Code change snippets:

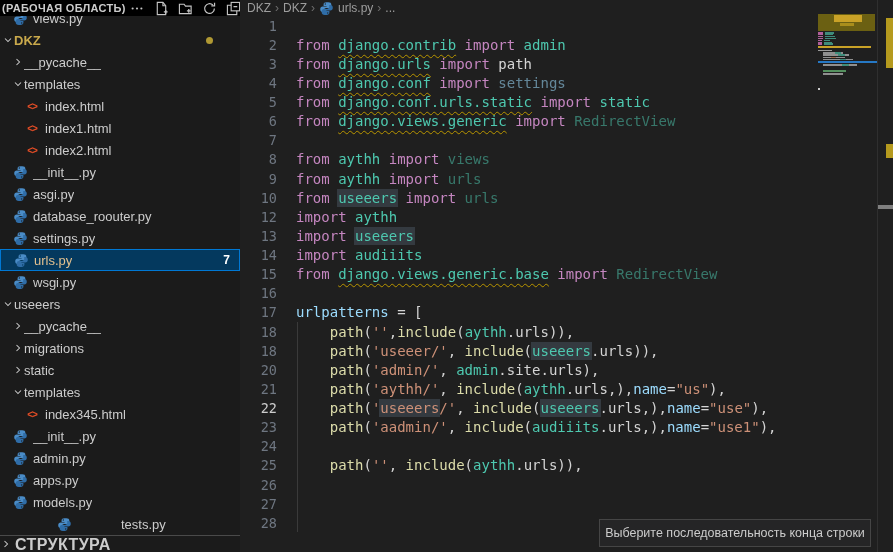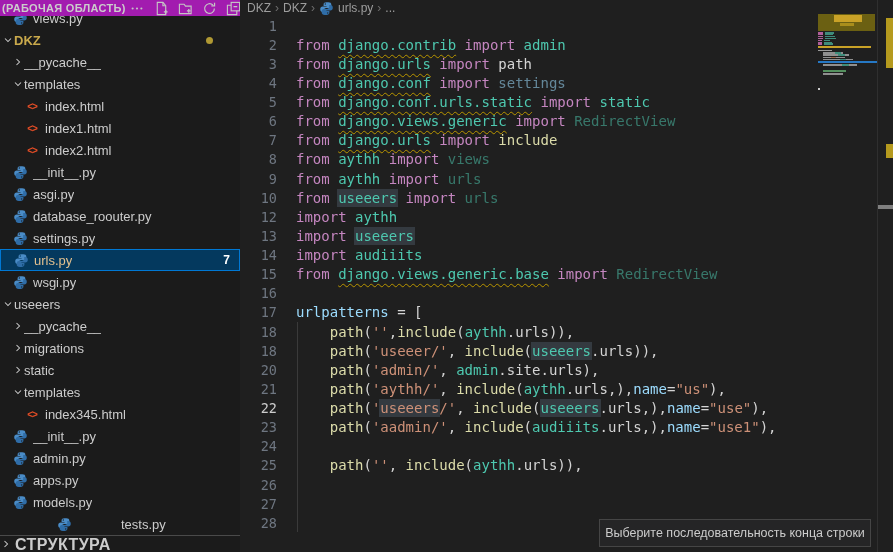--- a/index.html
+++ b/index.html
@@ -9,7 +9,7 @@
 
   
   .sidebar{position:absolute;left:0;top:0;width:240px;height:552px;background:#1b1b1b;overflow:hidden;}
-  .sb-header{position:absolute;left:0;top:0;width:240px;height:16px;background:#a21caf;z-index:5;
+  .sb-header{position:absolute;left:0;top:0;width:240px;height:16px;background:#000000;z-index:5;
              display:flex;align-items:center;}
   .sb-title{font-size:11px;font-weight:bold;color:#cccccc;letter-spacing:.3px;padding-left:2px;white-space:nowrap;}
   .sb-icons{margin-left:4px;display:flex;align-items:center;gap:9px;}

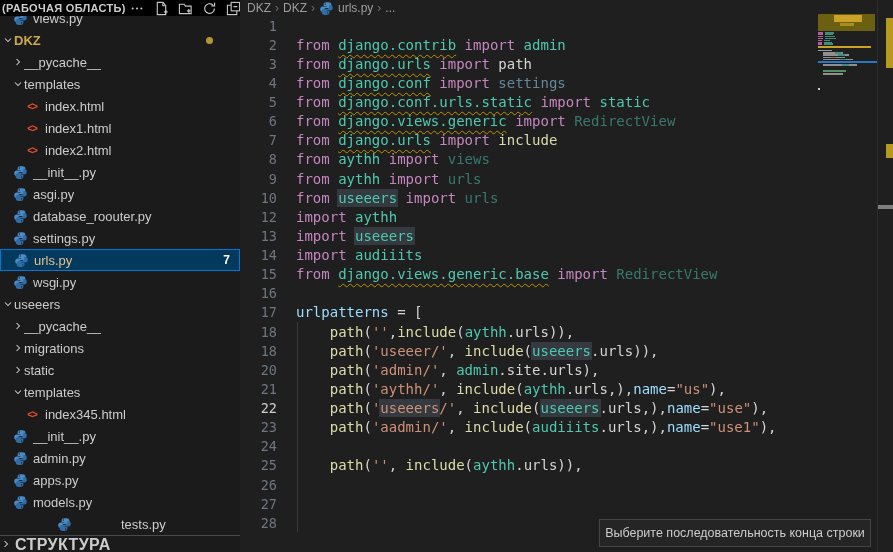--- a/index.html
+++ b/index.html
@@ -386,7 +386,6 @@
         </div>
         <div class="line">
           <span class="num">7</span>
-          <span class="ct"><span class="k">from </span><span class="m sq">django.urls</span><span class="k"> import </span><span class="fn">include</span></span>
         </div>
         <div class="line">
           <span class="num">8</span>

■ Task brief: Return every entry of the data above verbatim, with no images included.

■ Problem solution:
--- a/index.html
+++ b/index.html
@@ -9,7 +9,7 @@
 
   
   .sidebar{position:absolute;left:0;top:0;width:240px;height:552px;background:#1b1b1b;overflow:hidden;}
-  .sb-header{position:absolute;left:0;top:0;width:240px;height:16px;background:#a21caf;z-index:5;
+  .sb-header{position:absolute;left:0;top:0;width:240px;height:16px;background:#000000;z-index:5;
              display:flex;align-items:center;}
   .sb-title{font-size:11px;font-weight:bold;color:#cccccc;letter-spacing:.3px;padding-left:2px;white-space:nowrap;}
   .sb-icons{margin-left:4px;display:flex;align-items:center;gap:9px;}

--- a/index.html
+++ b/index.html
@@ -386,7 +386,6 @@
         </div>
         <div class="line">
           <span class="num">7</span>
-          <span class="ct"><span class="k">from </span><span class="m sq">django.urls</span><span class="k"> import </span><span class="fn">include</span></span>
         </div>
         <div class="line">
           <span class="num">8</span>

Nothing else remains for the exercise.